ABOUT THIS BOOK
"Long overdue . . . Hausman's focus on cultural representation rather than real mothers and practices is savvy and strategic in removing the debates from personal stories and investments to the ways in which this volatile topic becomes embedded in cultural values, language, and imagery."
---Alison Bartlett, University of Western Australia
Viral Mothers: Breastfeeding in the Age of HIV/AIDS addresses modern fears of dangerous motherhood, focusing on preoccupations with mothers' bodies as vectors for infection and contamination. The book examines how the maternal body is perceived as a conduit for disease, drugs, or contaminants that end up in the body of an innocent---and pure---infant. Paying special attention to HIV transmission through breastfeeding, Viral Mothers examines ideologies of maternal embodiment that influence public health protocols and mothers' behaviors worldwide.

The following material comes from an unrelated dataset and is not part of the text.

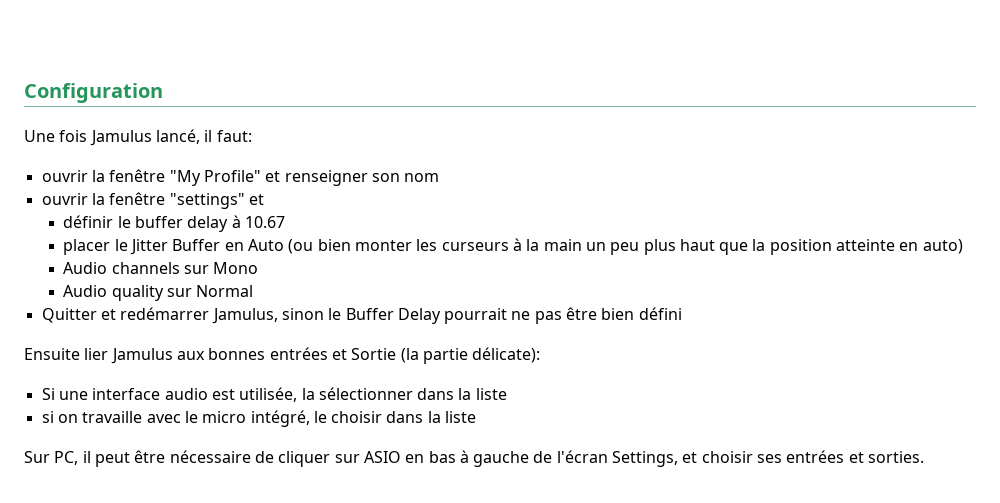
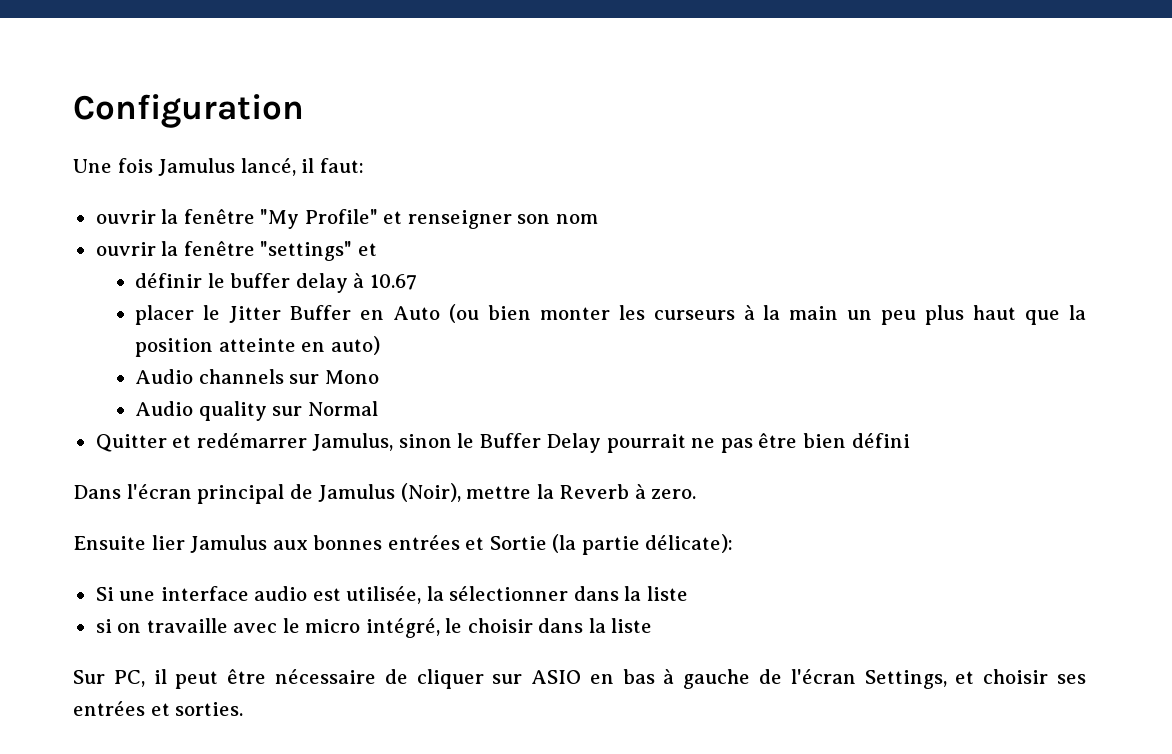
(682, 313) none -> [73,483,697,504] // Dans l'écran principal de Jamulus (Noir), mettre la Reverb à zero.

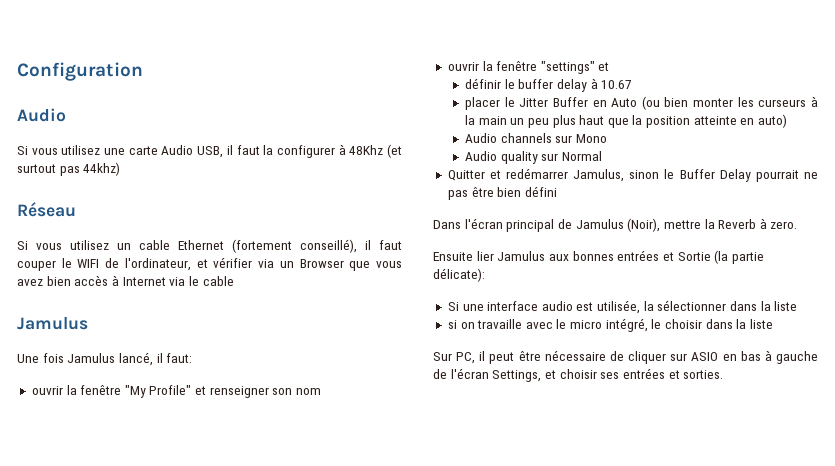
(304, 111) none -> [17,108,66,122] [17,144,402,158] [17,162,121,176] [17,202,76,217] [17,239,402,253] [17,257,402,271] [17,275,234,286] [17,317,88,330] // Audio // Si vous utilisez une carte Audio USB, il faut la configurer à 48Khz (et surtout pas 44khz) // Réseau // Si vous utilisez un cable Ethernet (fortement conseillé), il faut couper le WIFI de l'ordinateur, et vérifier via un Browser que vous avez bien accès à Internet via le cable // Jamulus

The medical community has known since the late 1980s that HIV is passed through breast milk from infected mothers to their babies. In highly industrialized countries, HIV-positive mothers are advised not to breastfeed their babies, but in poor countries breastfeeding has continued to be a predominant and medically recommended practice as a partial solution to problems of infant health and welfare in resource-poor contexts. Now, in areas of high rates of HIV infection and high infant mortality, decisions concerning infant feeding are, literally, about life and death. Public health debates concerning breastfeeding and HIV transmission must consider both the mortality associated with not breastfeeding and the possibility of HIV infection from mother to child.
The transmission of HIV through breastfeeding is a medical and public health issue that touches on and augments contemporary concerns about bodies, germs, and the environment. These concerns affect all people around the globe as we struggle with the meanings of health, risk, and embodiment in modernity. Viral Mothers addresses and explores the dense cultural meanings evoked by mothers' postnatal transmission of HIV. In so doing, the book pays special attention to fears of contamination and contagion that emerge as consequences of a medicalizing modernity. The main themes of the book---risk, purity, denial, and choice---define the terms through which the viral mother is constituted in discourse and enacted publicly as a set of identifiable, culturally legible, concerns.
Bernice L. Hausman is Professor of English at Virginia Tech. She is also the author of Mother's Milk: Breastfeeding Controversies in American Culture.